AIM OF THE EXERCISE: Set down each record that follows exactly. Drop the images.

[Records excerpted from a collection]
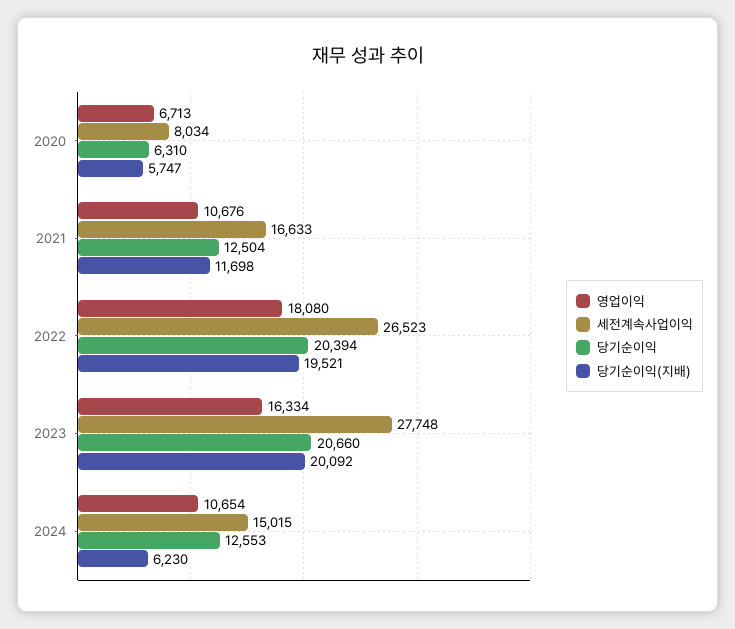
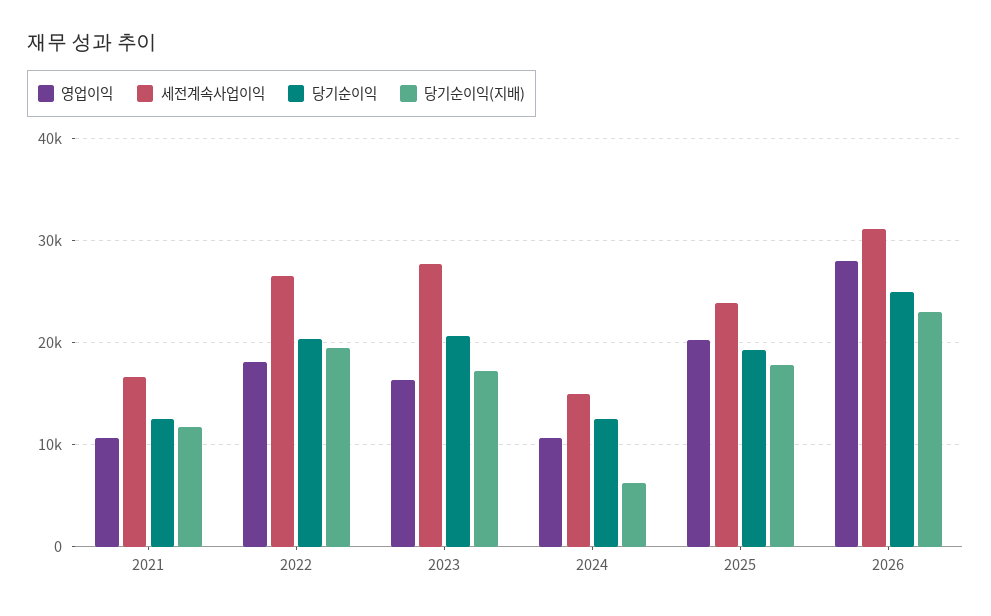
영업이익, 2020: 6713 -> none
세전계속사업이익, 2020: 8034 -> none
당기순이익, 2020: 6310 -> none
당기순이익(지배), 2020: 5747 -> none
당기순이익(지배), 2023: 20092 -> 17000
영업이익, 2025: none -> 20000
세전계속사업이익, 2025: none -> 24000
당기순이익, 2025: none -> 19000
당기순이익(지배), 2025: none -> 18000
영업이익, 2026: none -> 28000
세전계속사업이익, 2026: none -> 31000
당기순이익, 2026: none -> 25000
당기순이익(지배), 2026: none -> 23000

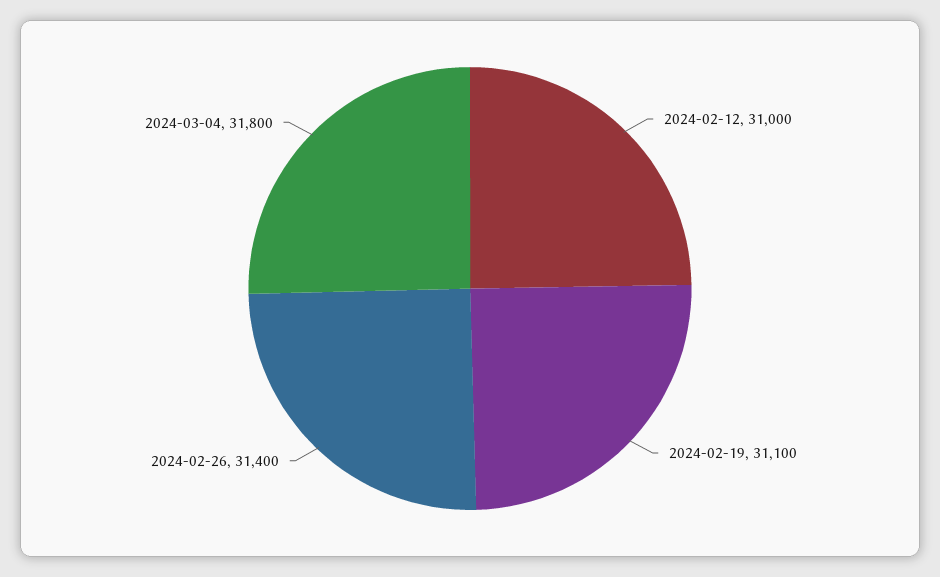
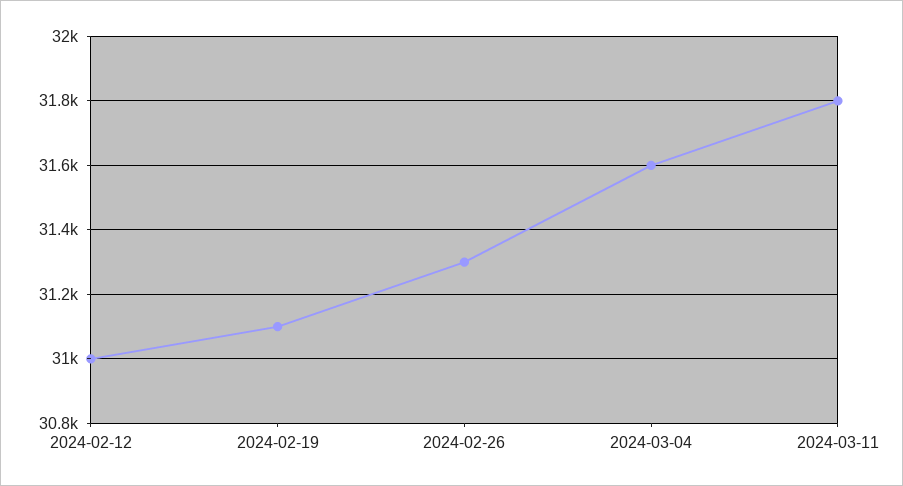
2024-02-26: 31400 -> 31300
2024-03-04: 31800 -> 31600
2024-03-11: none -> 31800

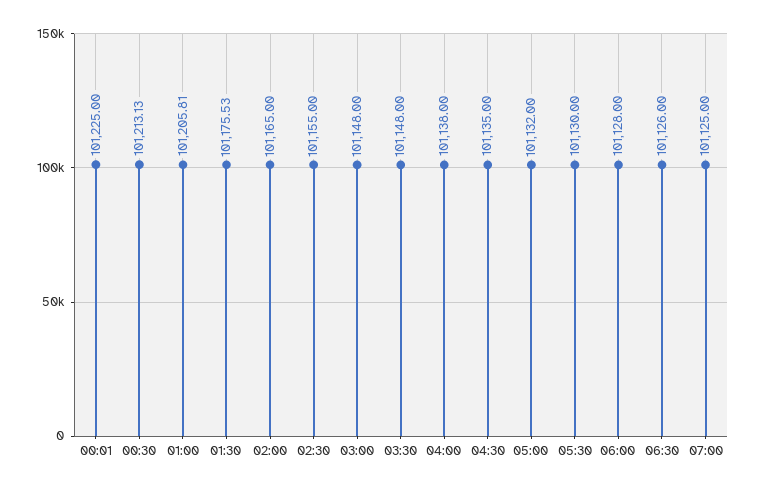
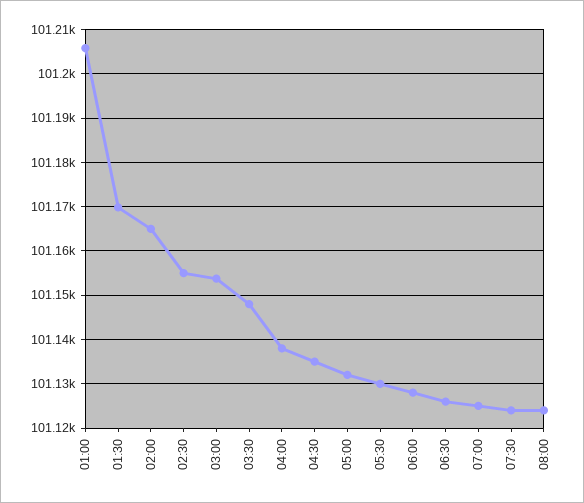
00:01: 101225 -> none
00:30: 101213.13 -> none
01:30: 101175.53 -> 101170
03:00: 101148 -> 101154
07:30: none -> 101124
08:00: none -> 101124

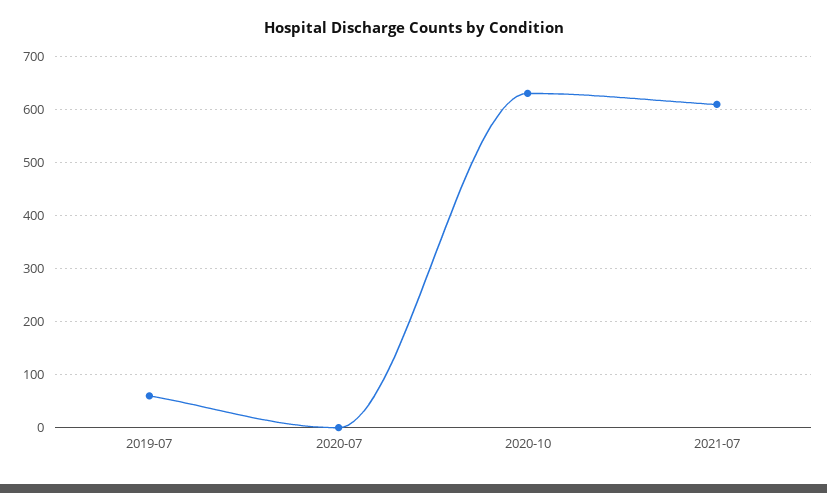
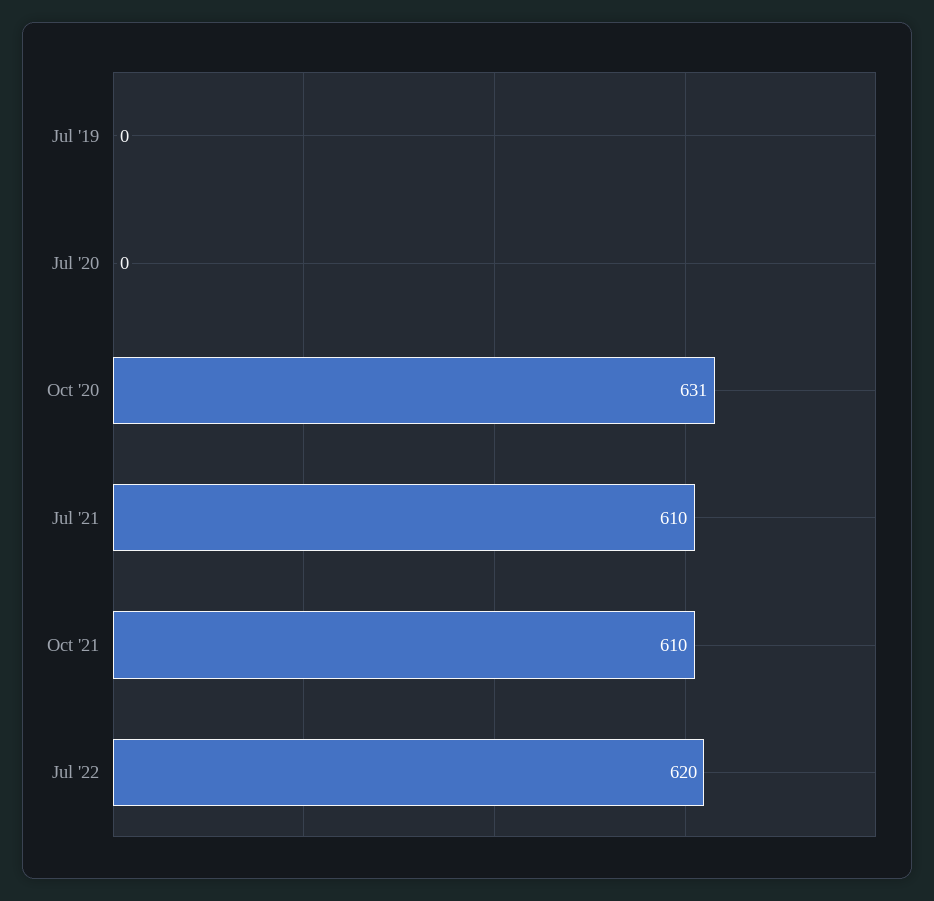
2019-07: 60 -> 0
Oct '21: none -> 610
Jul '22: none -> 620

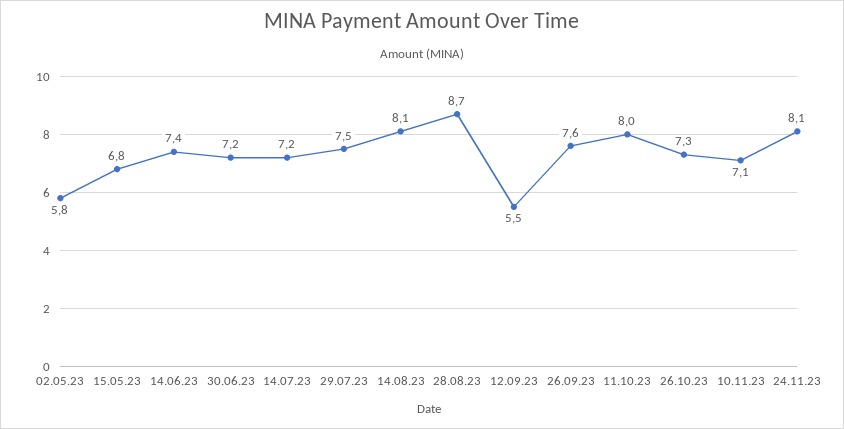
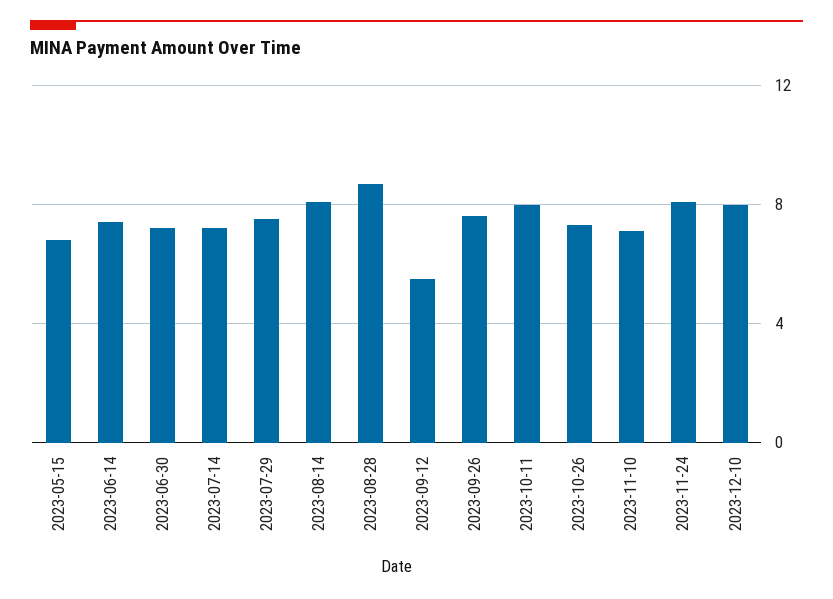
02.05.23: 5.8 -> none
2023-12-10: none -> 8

OUTPUT:
영업이익, 2020: 6713 -> none
세전계속사업이익, 2020: 8034 -> none
당기순이익, 2020: 6310 -> none
당기순이익(지배), 2020: 5747 -> none
당기순이익(지배), 2023: 20092 -> 17000
영업이익, 2025: none -> 20000
세전계속사업이익, 2025: none -> 24000
당기순이익, 2025: none -> 19000
당기순이익(지배), 2025: none -> 18000
영업이익, 2026: none -> 28000
세전계속사업이익, 2026: none -> 31000
당기순이익, 2026: none -> 25000
당기순이익(지배), 2026: none -> 23000

2024-02-26: 31400 -> 31300
2024-03-04: 31800 -> 31600
2024-03-11: none -> 31800

00:01: 101225 -> none
00:30: 101213.13 -> none
01:30: 101175.53 -> 101170
03:00: 101148 -> 101154
07:30: none -> 101124
08:00: none -> 101124

2019-07: 60 -> 0
Oct '21: none -> 610
Jul '22: none -> 620

02.05.23: 5.8 -> none
2023-12-10: none -> 8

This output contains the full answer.